_WHAT TO DO_
Please copy the lines below, exactly as they are, from the one with "html: <div> <div>Schnelle" through the one with "flex-direction: row ->", and leave out the pictures.

_DATA FOR THIS EXERCISE_
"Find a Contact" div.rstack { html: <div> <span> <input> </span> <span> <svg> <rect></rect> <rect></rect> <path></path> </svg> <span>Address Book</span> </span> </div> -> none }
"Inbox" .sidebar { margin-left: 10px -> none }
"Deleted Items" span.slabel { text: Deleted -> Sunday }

...

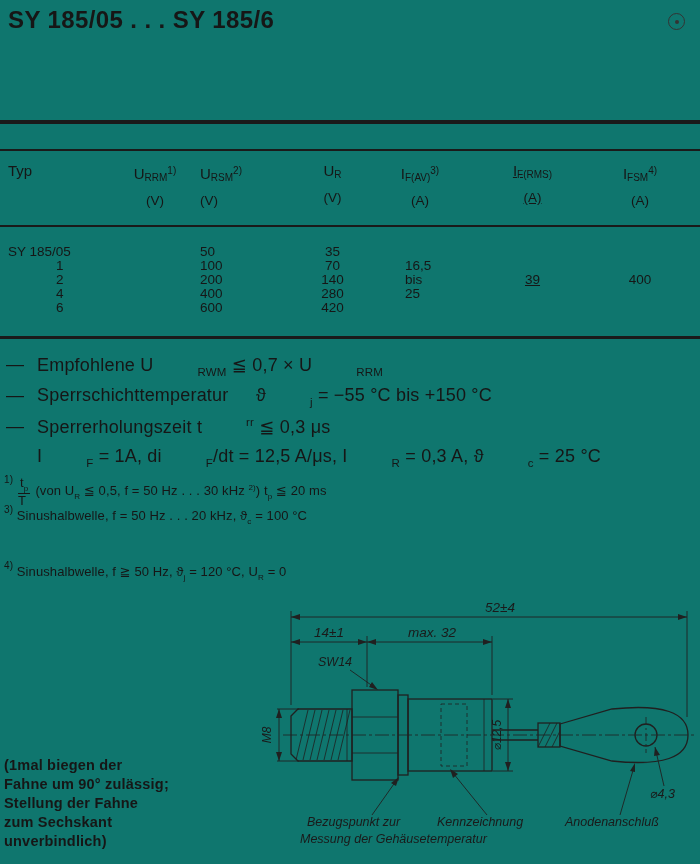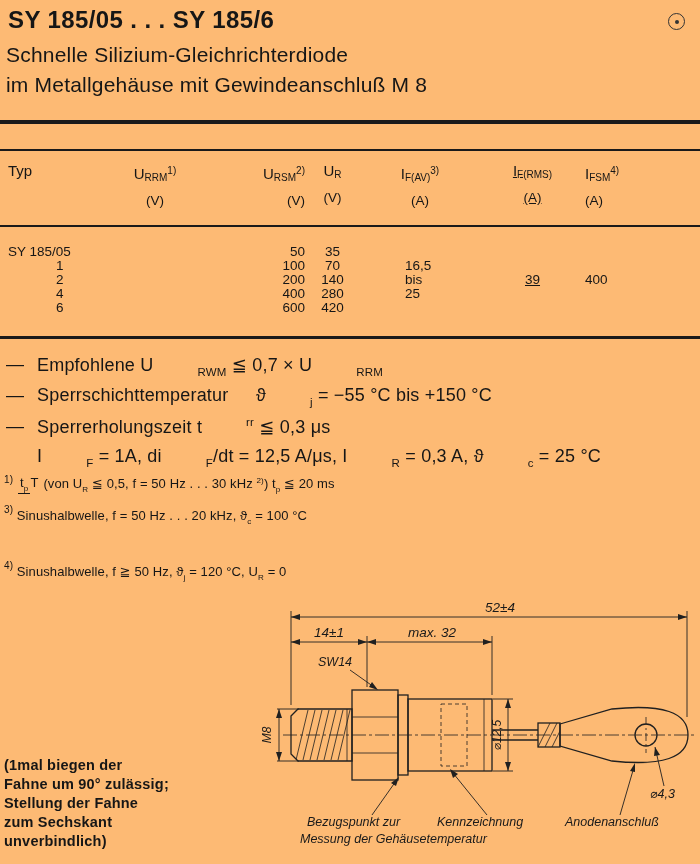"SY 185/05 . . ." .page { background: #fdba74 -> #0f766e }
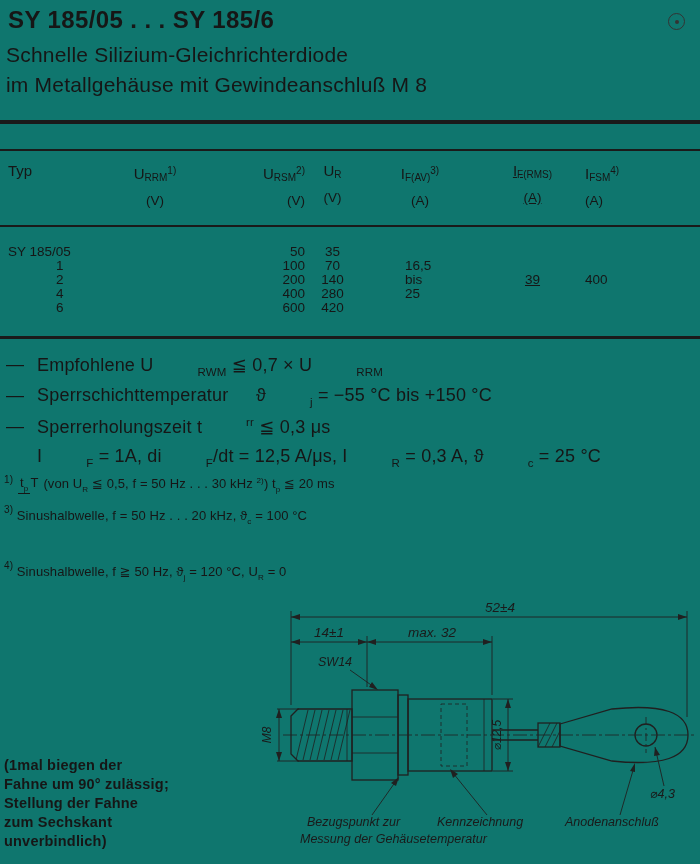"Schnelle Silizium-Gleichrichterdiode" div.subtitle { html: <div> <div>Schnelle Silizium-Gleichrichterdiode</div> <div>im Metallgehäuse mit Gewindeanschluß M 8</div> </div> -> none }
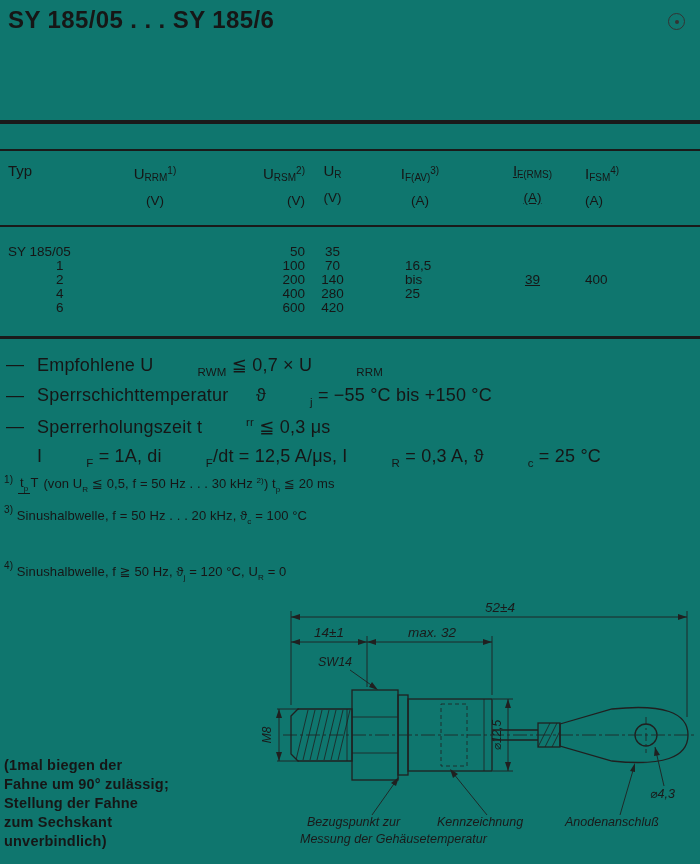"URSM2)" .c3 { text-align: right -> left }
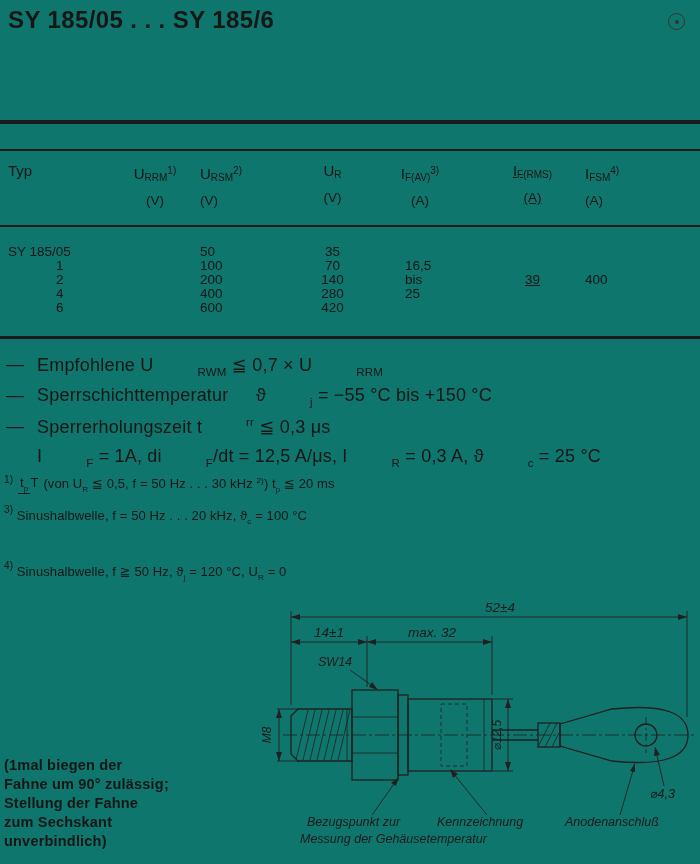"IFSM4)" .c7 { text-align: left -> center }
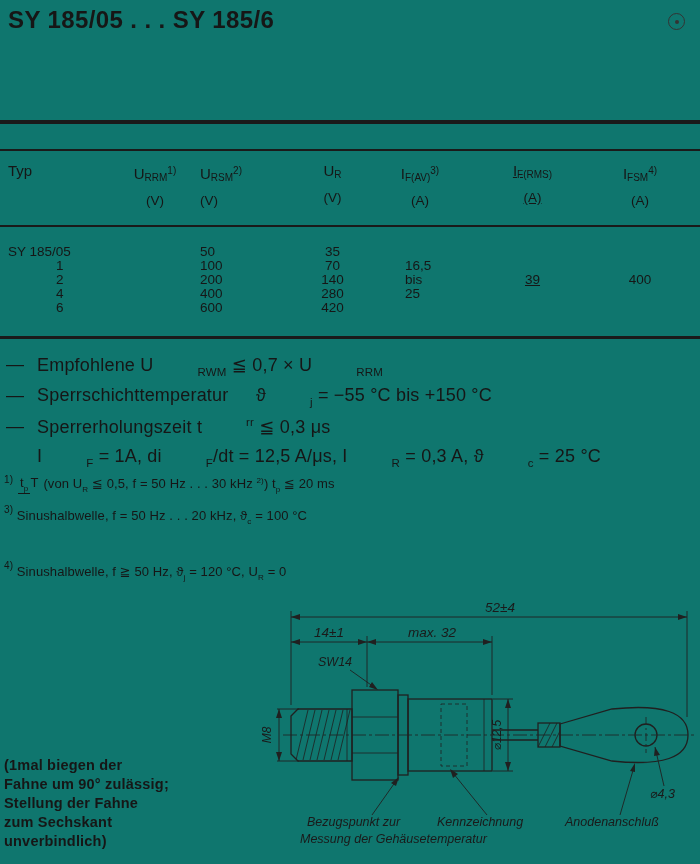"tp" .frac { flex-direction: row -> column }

_WRITTEN RESPONSE_
"Schnelle Silizium-Gleichrichterdiode" div.subtitle { html: <div> <div>Schnelle Silizium-Gleichrichterdiode</div> <div>im Metallgehäuse mit Gewindeanschluß M 8</div> </div> -> none }
"URSM2)" .c3 { text-align: right -> left }
"IFSM4)" .c7 { text-align: left -> center }
"tp" .frac { flex-direction: row -> column }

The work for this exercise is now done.